(HOW TO COMPLETE THIS TASK)
Copy all records precisely, apart from the pictures.

(AVAILABLE DATA)
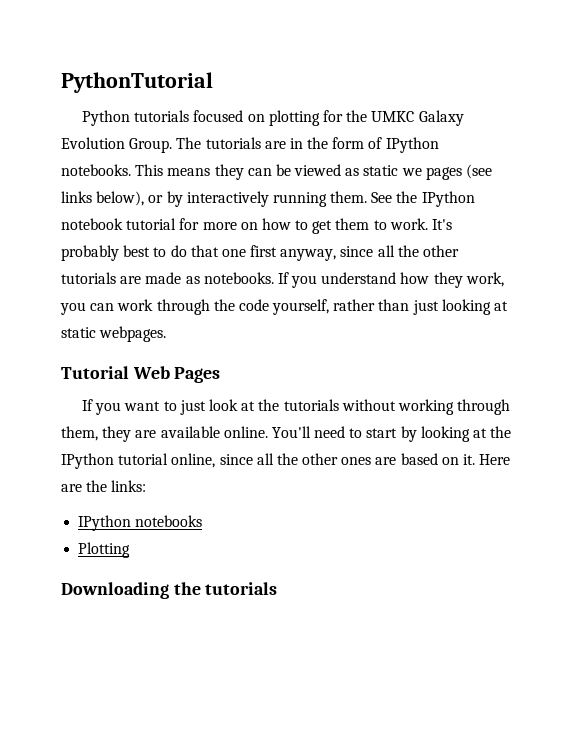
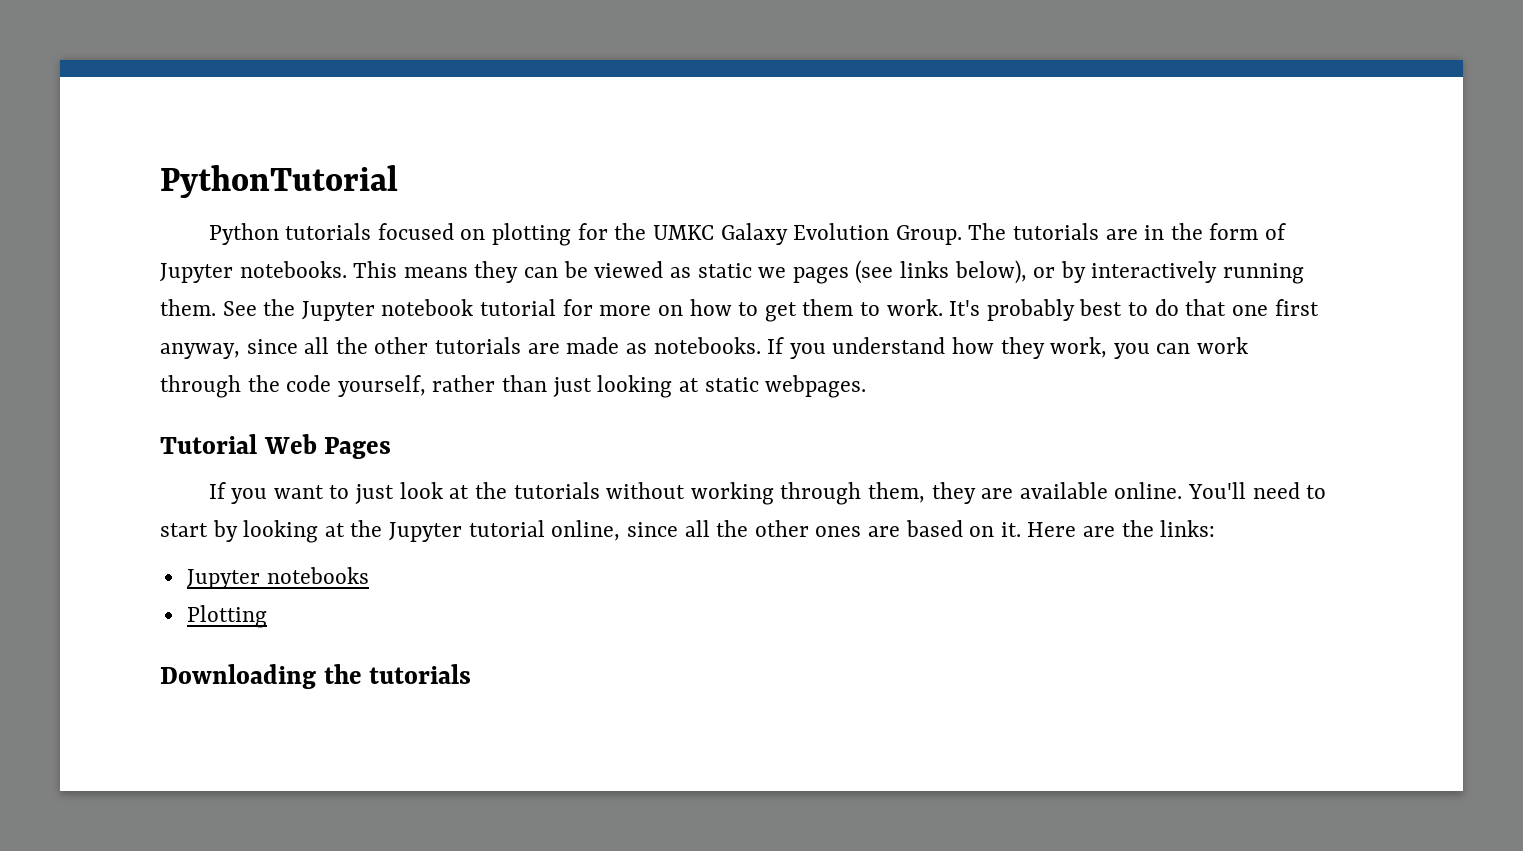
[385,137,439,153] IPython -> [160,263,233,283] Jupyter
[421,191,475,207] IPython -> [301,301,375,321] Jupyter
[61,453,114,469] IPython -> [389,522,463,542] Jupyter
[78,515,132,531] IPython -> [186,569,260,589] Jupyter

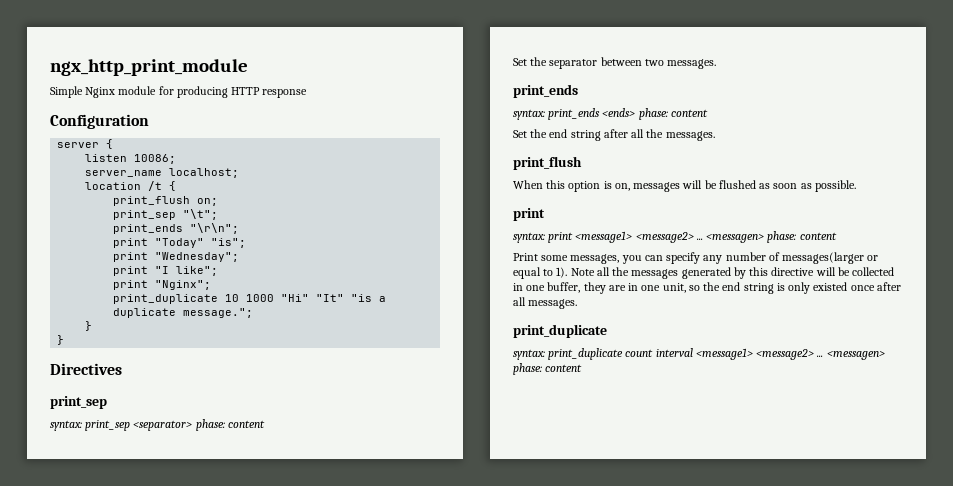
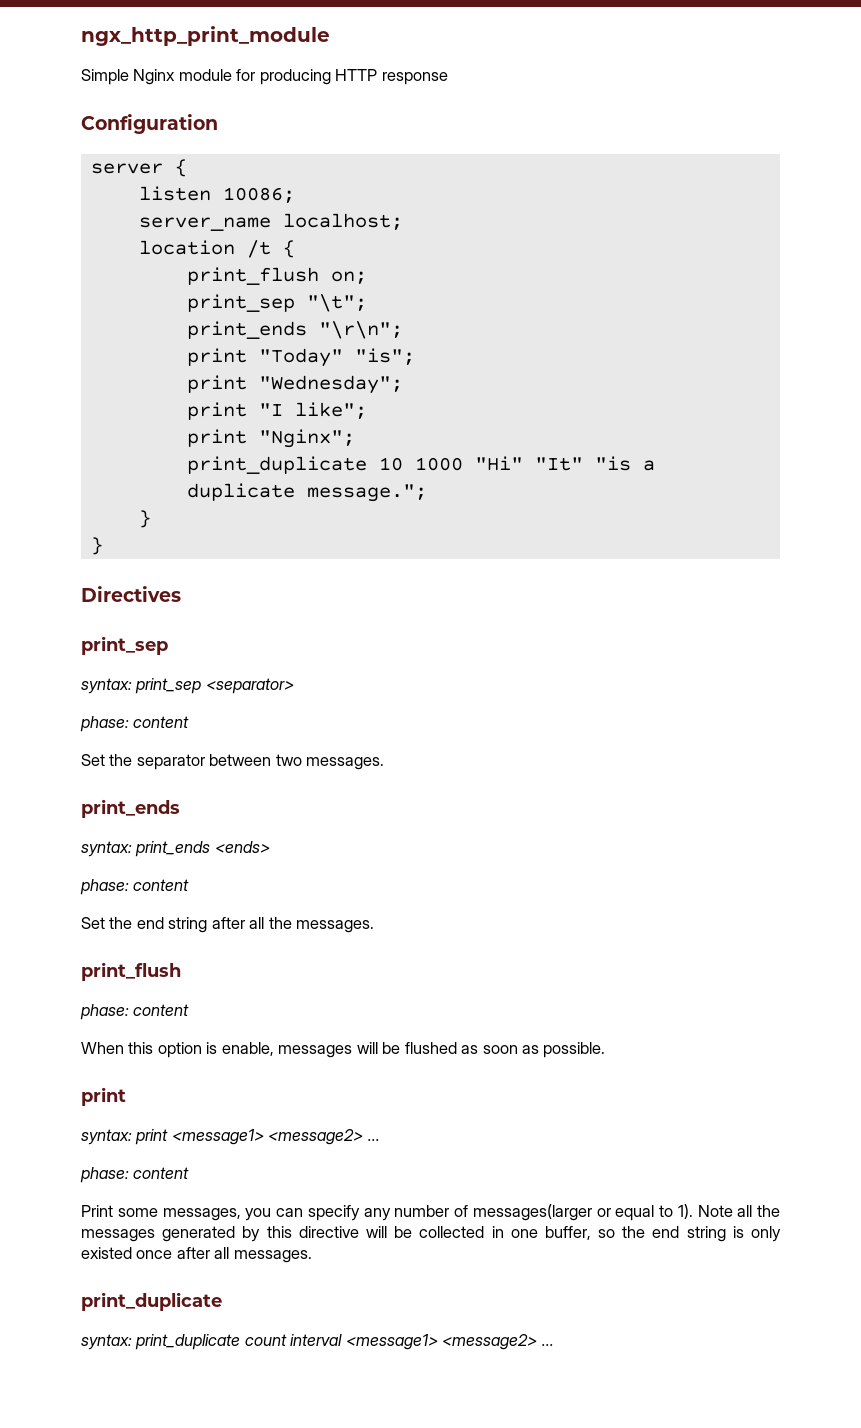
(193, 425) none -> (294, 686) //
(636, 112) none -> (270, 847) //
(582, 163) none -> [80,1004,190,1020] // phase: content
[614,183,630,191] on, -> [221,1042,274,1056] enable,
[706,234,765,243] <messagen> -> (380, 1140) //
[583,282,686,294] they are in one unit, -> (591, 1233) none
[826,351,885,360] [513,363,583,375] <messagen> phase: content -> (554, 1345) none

(EXERCISE ANSWER)
[385,137,439,153] IPython -> [160,263,233,283] Jupyter
[421,191,475,207] IPython -> [301,301,375,321] Jupyter
[61,453,114,469] IPython -> [389,522,463,542] Jupyter
[78,515,132,531] IPython -> [186,569,260,589] Jupyter

(193, 425) none -> (294, 686) //
(636, 112) none -> (270, 847) //
(582, 163) none -> [80,1004,190,1020] // phase: content
[614,183,630,191] on, -> [221,1042,274,1056] enable,
[706,234,765,243] <messagen> -> (380, 1140) //
[583,282,686,294] they are in one unit, -> (591, 1233) none
[826,351,885,360] [513,363,583,375] <messagen> phase: content -> (554, 1345) none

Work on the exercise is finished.